- Directed by: Robert Florey
- Written by: Marion Parsonnet
- Produced by: Bryan Foy Benjamin Stoloff
- Starring: John Garfield Nancy Coleman Raymond Massey
- Cinematography: L. William O'Connell
- Edited by: Harold McLernon
- Music by: William Lava
- Production company: Warner Bros. Pictures
- Distributed by: Warner Bros. Pictures
- Release date: December 24, 1941;
- Running time: 77 minutes
- Country: United States
- Language: English

= Dangerously They Live =

1941 film by Robert Florey

Dangerously They Live is a 1941 American World War II spy thriller film directed by Robert Florey and starring John Garfield, Nancy Coleman and Raymond Massey. The plot concerns Nazi spies who try to pry information out of a British agent.

== Plot ==
In New York City, German agents arrange for Jane Greystone to take a taxi driven by one of their own men. The abduction goes awry when the taxi collides with another vehicle. Both driver and passenger are taken to the hospital in an ambulance attended by intern Dr. Mike Lewis. On the way, Jane regains consciousness and claims to have amnesia, and she cannot remember who she is. The driver reports this to his superiors. Mike is excited, as this is his area of study, and persuades Dr. Murdock to let him take the case.

John Goodwin appears and claims that Jane is his daughter. However, after he leaves, Jane tells Mike that he is lying, and that she is actually working for British intelligence. Mike doesn't believe her, especially when Goodwin returns with famous specialist Dr. Ingersoll, from whom Mike had taken a class.

When Jane adamantly refuses to go home with her "father," Ingersoll suggests that Mike accompany her in order to ease her mind, and Jane agrees. In private, she tells Mike that she wants to discover as much as she can about the Nazi spy ring. Mike finds it suspicious that the Goodwin mansion is heavily staffed, and he is not permitted to go anywhere without an escort. When Steiner, a reluctant German agent, balks at kidnapping, he is kept prisoner at the mansion. He manages to pass a note to Mike, warning him that Jane is in great danger. This finally convinces Mike that she has been telling the truth.

Mike manages to get away, but this only confirms Ingersoll's suspicion that Jane is faking her amnesia. By the time Mike returns with Sheriff Dill, the mansion is deserted except for Ingersoll. Still trusting his old teacher, Mike accompanies him to the district attorney. Ingersoll, however, has him committed as a doctor who became too close to the psychotics whom he was studying. A guard offers to let Mike escape for $500, but turns out to be working for the spies, and Mike ends up back in Ingersoll's hands.
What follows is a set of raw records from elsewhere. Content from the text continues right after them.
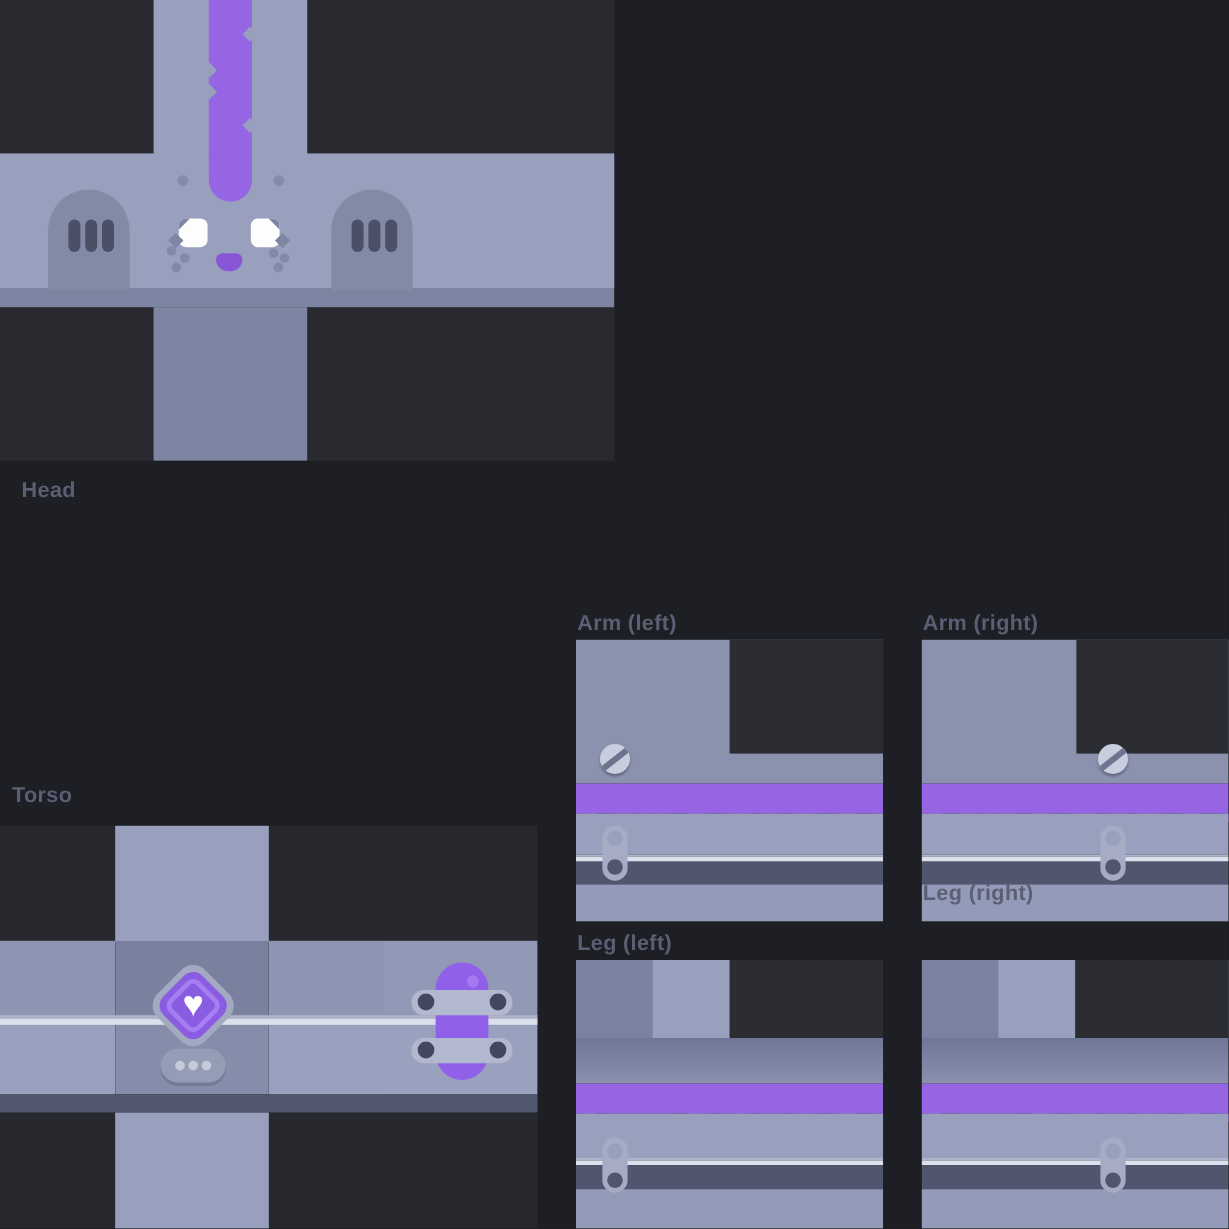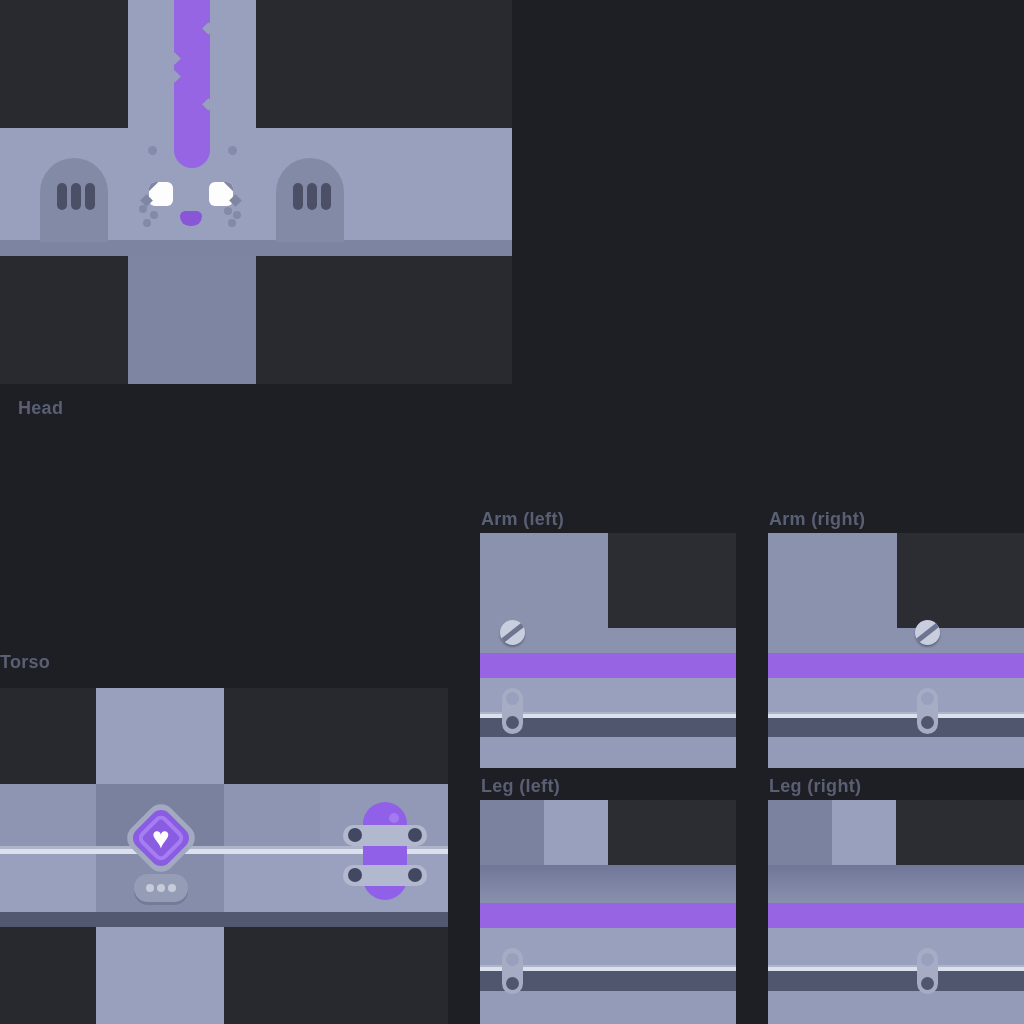--- a/index.html
+++ b/index.html
@@ -93,21 +93,21 @@
     <div class="dot" style="left:150px;top:211px;width:8px;height:8px;background:#828aa8;"></div>
     <div class="dot" style="left:143px;top:219px;width:8px;height:8px;background:#828aa8;"></div>
     <div class="dot" style="left:224px;top:207px;width:8px;height:8px;background:#828aa8;"></div>
     <div class="dot" style="left:233px;top:211px;width:8px;height:8px;background:#828aa8;"></div>
     <div class="dot" style="left:228px;top:219px;width:8px;height:8px;background:#828aa8;"></div>
 
     <div class="abs" style="left:180px;top:211px;width:22px;height:15px;background:#8a56d8;border-radius:6px 6px 11px 11px;"></div>
   </div>
   <div class="label big" style="left:18px;top:398px;">Head</div>
 
-  <div class="label big" style="left:0;top:652px;text-align:right;">Torso</div>
+  <div class="label big" style="left:10px;top:652px;text-align:right;">Torso</div>
 
   <div class="abs" style="left:0;top:688px;width:448px;height:336px;background:#27292e;overflow:hidden;">
 
     <div class="abs" style="left:96px;top:0;width:128px;height:97px;background:#99a0bd;"></div>
     <div class="abs" style="left:96px;top:239px;width:128px;height:97px;background:#99a0bd;"></div>
 
     <div class="abs" style="left:0;top:96px;width:96px;height:128px;">
       <div class="abs" style="left:0;top:0;width:96px;height:66px;background:#8e95b2;"></div>
       <div class="abs" style="left:0;top:66px;width:96px;height:62px;background:#99a0bd;"></div>
     </div>
@@ -198,21 +198,21 @@
     <div class="seam-soft" style="left:0;top:165px;width:256px;height:2px;"></div>
     <div class="seam-bright" style="left:0;top:167px;width:256px;height:4px;"></div>
     <div class="abs" style="left:0;top:171px;width:256px;height:20px;background:#51566f;"></div>
     <div class="abs" style="left:0;top:191px;width:256px;height:33px;background:#949bb9;"></div>
     <div class="zipper" style="left:22px;top:148px;">
       <div class="hole" style="top:5px;background:#99a0bd;"></div>
       <div class="hole" style="top:29px;background:#51566f;"></div>
     </div>
   </div>
 
-  <div class="label small" style="left:769px;top:776px;">Leg (right)</div>
+  <div class="label small" style="left:769px;top:734px;">Leg (right)</div>
   <div class="abs" style="left:768px;top:800px;width:256px;height:224px;overflow:hidden;">
     <div class="abs" style="left:0;top:0;width:256px;height:65px;background:#7b82a0;"></div>
     <div class="abs" style="left:64px;top:0;width:64px;height:65px;background:#99a0bd;"></div>
     <div class="abs" style="left:128px;top:0;width:128px;height:65px;background:#2b2d33;"></div>
     <div class="abs" style="left:0;top:65px;width:256px;height:38px;background:linear-gradient(#6f7698,#8a91ae);"></div>
     <div class="stripe" style="left:0;top:103px;width:256px;height:25px;"></div>
     <div class="abs" style="left:0;top:128px;width:256px;height:37px;background:#99a0bd;"></div>
     <div class="seam-soft" style="left:0;top:165px;width:256px;height:2px;"></div>
     <div class="seam-bright" style="left:0;top:167px;width:256px;height:4px;"></div>
     <div class="abs" style="left:0;top:171px;width:256px;height:20px;background:#51566f;"></div>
By threatening Mike, Ingersoll coerces Jane to disclose the location of a large convoy, which he passes along to a U-boat wolfpack. Mike manages to wrestle a gun away from a henchman. After informing Ingersoll that she provided the wrong information, Jane notifies the authorities, who send bombers to sink the U-boats.

Later, Mike and Jane are in an auto accident. Jane once again pretends to have lost her memory, but regains it when Mike kisses her.

==Bibliography==
- Fetrow, Alan G. Feature Films, 1940-1949: a United States Filmography. McFarland, 1994.
- Gelman, Howard. The Films of John Garfield. Citadel Press, 1975.